A U.S. federal agent has shot and killed another person during an immigration crackdown in Minneapolis, authorities said.
Minneapolis Police Chief Brian O’Hara said at a news conference Saturday that a 37-year-old man, whose identity has not yet been released, suffered multiple gunshot wounds and died at a hospital.
O’Hara told reporters the man lived in Minneapolis and was a U.S. citizen.
“What we are asking today is that the federal agencies operating in our cities operate with the same discipline, humanity, and integrity that any effective law enforcement agency in this country requires,” he said.
The deadly shooting occurred during weeks of raids by U.S. immigration enforcement agents and other federal agents in Minneapolis as part of President Donald Trump’s anti-immigrant push.

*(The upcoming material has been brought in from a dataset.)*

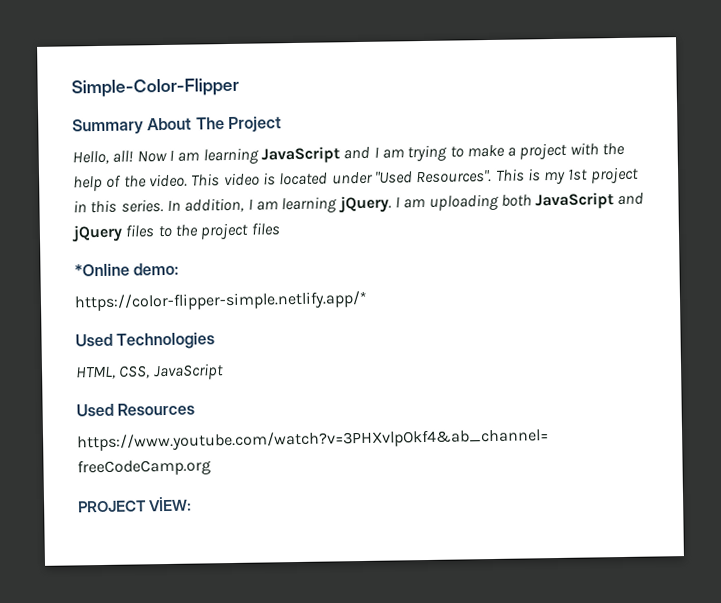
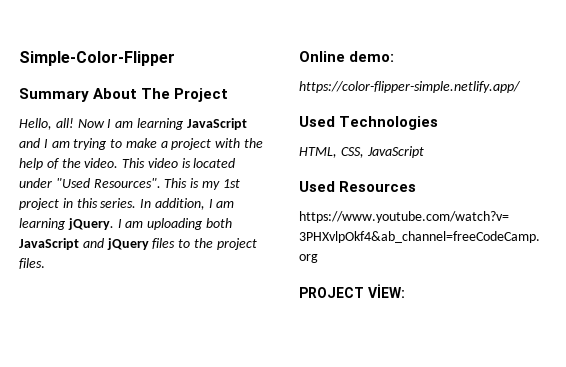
[250,222,280,236] [74,263,130,277] files // *Online -> [19,258,45,269] [299,51,345,62] files. // Online
[74,290,368,312] https://color-flipper-simple.netlify.app/* -> [299,81,521,93] https://color-flipper-simple.netlify.app/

“That’s what happened to Minnesota. This is disgusting. The President must stop this operation. Get thousands of violent, untrained police officers out of Minnesota. Now,” Minnesota Governor Tim Walz wrote on social media after Saturday’s incident.
Video footage of the shooting circulating on social media showed a group of US law enforcement officers pushing a person to the ground before several gunshots were heard.
The Department of Homeland Security later confirmed that a U.S. Border Patrol agent shot and killed a person in the incident. The individual was reportedly in possession of a handgun and resisted attempts to disarm him.
The shooting occurred just weeks after Immigration and Customs Enforcement (ICE) agents fatally shot a Minneapolis woman named Renee Nicole Good inside her car earlier this month.
Federal agents shot and killed a Venezuelan man in a separate incident in the city last week.

“How many more residents will have to die?”
President Trump and his administration have justified sending ICE and other federal agents to Minneapolis as part of the president’s pledge to carry out the largest deportation operation in the country’s history.
But residents and elected officials denounced the Trump administration’s anti-immigrant policies and said the presence of heavily armed police on the streets does not make people safer.
At a press conference Saturday, Minneapolis Mayor Jacob Frey criticized the Trump administration for its continued crackdown.
“I just saw a video of more than half a dozen undercover operatives beating and shooting one voter,” Frey said. “How many more residents, how many more Americans will need to die or be seriously injured to end this operation?
“How many more lives will have to be lost before this administration understands that political and partisan rhetoric is not as important as American values? How many times will local and national leaders…donald Trump, have to plead with you to end this operation and realize that this is not creating safety in our cities?”
Other local and state leaders also called on President Trump to end the federal deployment following Saturday’s killings.
Democratic Sen. Amy Klobuchar, who represents Minnesota, wrote to X: “To all the silent Trump administration and Congressional Republicans: Get ICE out of your state now.”

call for calm
The city of Minneapolis urged residents to “remain calm and avoid the immediate area of the incident” as it gathers more details about what happened.
But protesters gathered near the scene of the shooting, and footage Saturday morning showed clouds of tear gas in the air amid tight security.
Al Jazeera’s Heidi Chou Castro, reporting from Washington, D.C., said the incident further escalated tensions in Minneapolis, which she described as a “tinderbox.”
Castro noted that the fight has been going on since massive protests erupted in Minneapolis after the police killing of George Floyd in 2020. “This is really a direct confrontation between President Trump and federal authorities and local and state authorities in Minnesota,” Castro said.
Thousands of people marched through the streets of Minneapolis on Friday, denouncing ICE and the Trump administration’s anti-immigrant crackdown. Hundreds of local businesses also closed as part of the general strike.